In the first example, you display a prompt, read user input, and verify the input for both sectioncode and studentnumber. That process could be split into a separate function. (Everything from printf("Enter ...") through the end of the while loop.) Then in the main function, you just have something like

sectioncode = readval("Enter a Section Code: ", 1, 4);
studentnumber = readval("Enter the Student's ID: ", 1, 999999999);

For the second example, that input/validation code isn't duplicated, but it's still probably worth splitting out into a function, since it does a single well-defined thing, and spans enough lines that splitting it out into a function might help make the logic of the remaining code more clear. But it's less important in this case than in the first.


Also, an unrelated issue: At the end of one of the do-whiles, you have while (dummyvariable = 0);. Note the single equal sign. You're assigning 0 to dummyvariable, not comparing.

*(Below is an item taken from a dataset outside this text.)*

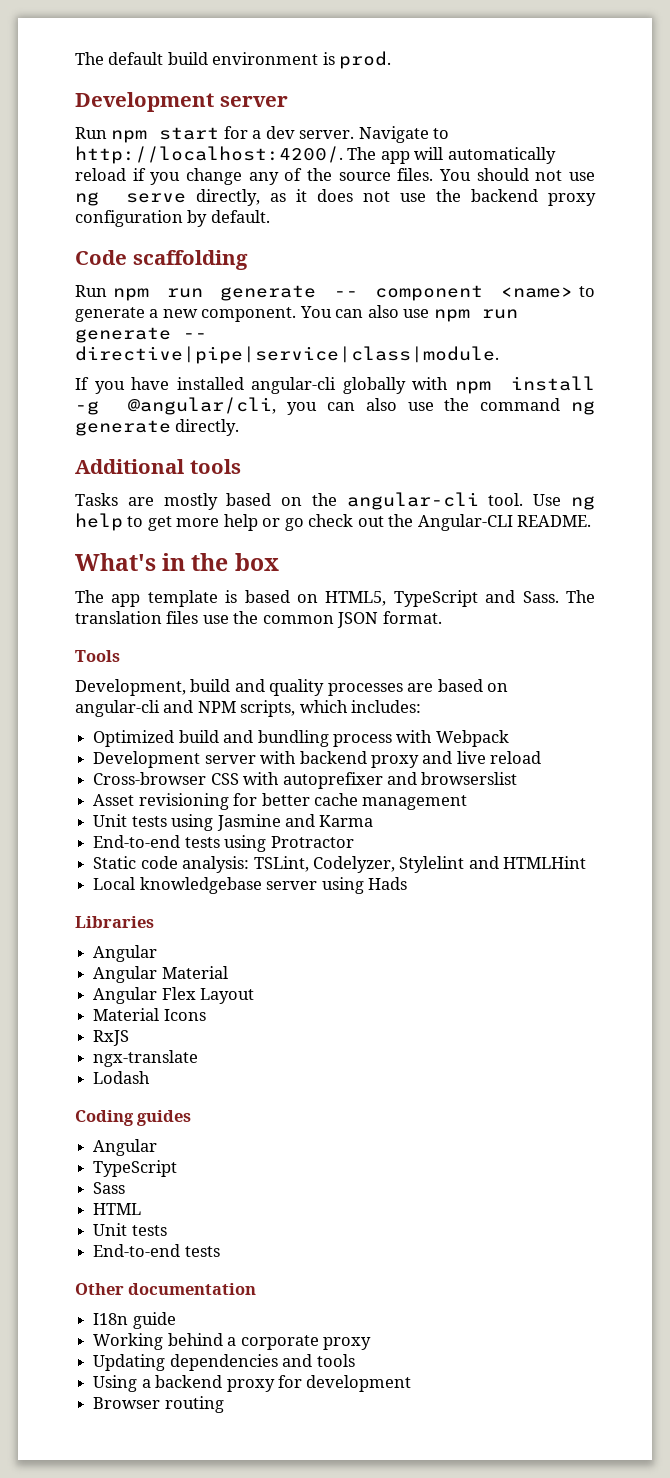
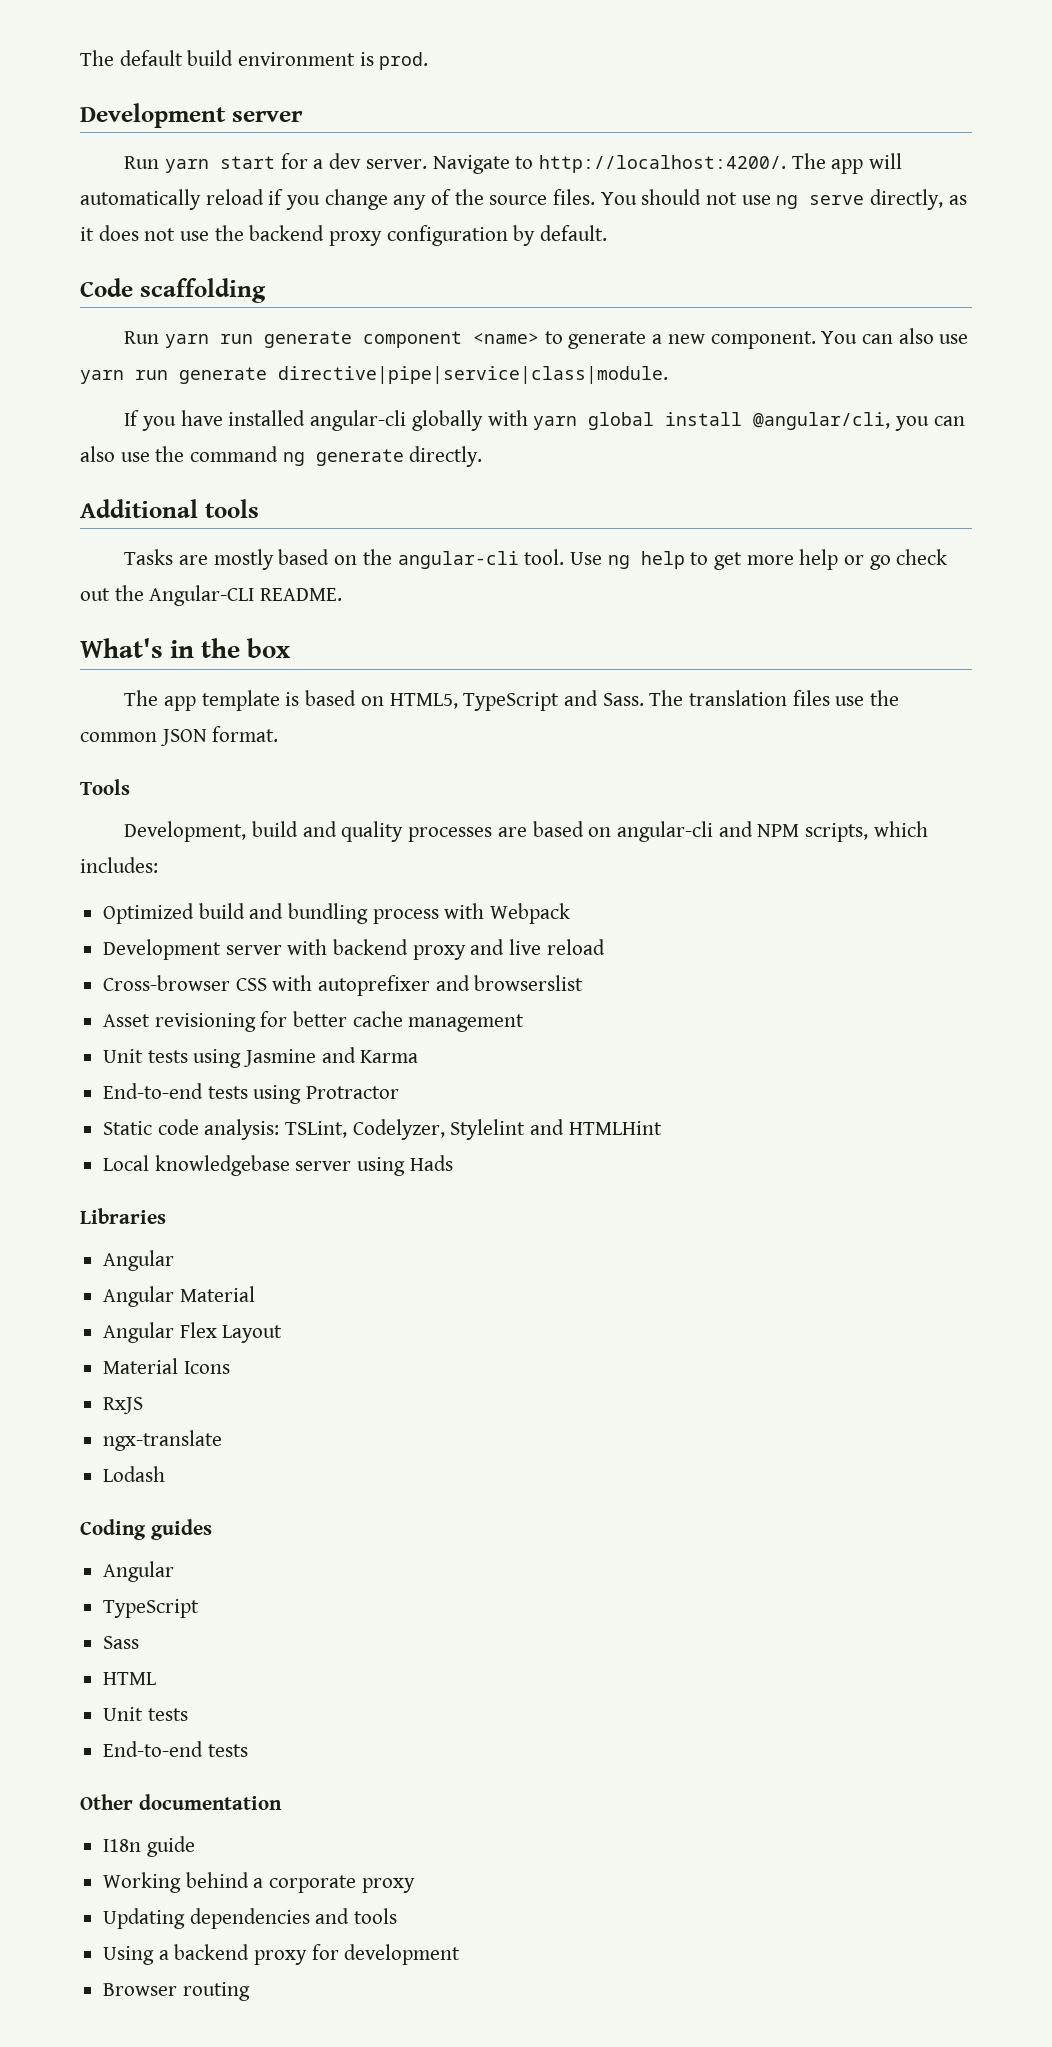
[111,130,148,143] npm -> [165,159,210,173] yarn
[113,285,358,301] npm run generate -- -> [165,331,353,348] yarn run generate
[433,309,518,322] [75,327,207,343] npm run generate -- -> [80,367,267,384] yarn run generate
[454,376,595,394] [75,401,99,415] npm install -g -> [533,412,743,430] yarn global install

In this particular case, it works anyway, since the whole expression evaluates to 0 (i.e. false), just like (dummyvariable == 0) would have. But if that constant had been anything else, or if you hadn't just set dummyvariable to 1 prior to the end of loop, that'd be a bug.

I strongly recommend always putting the constant on the left hand side of expressions like that in order to catch bugs of that sort at compilation. while (dummyvariable = 0) silently does something unexpected; while (0 = dummyvariable) will give an error at compile-time, and you can fix it.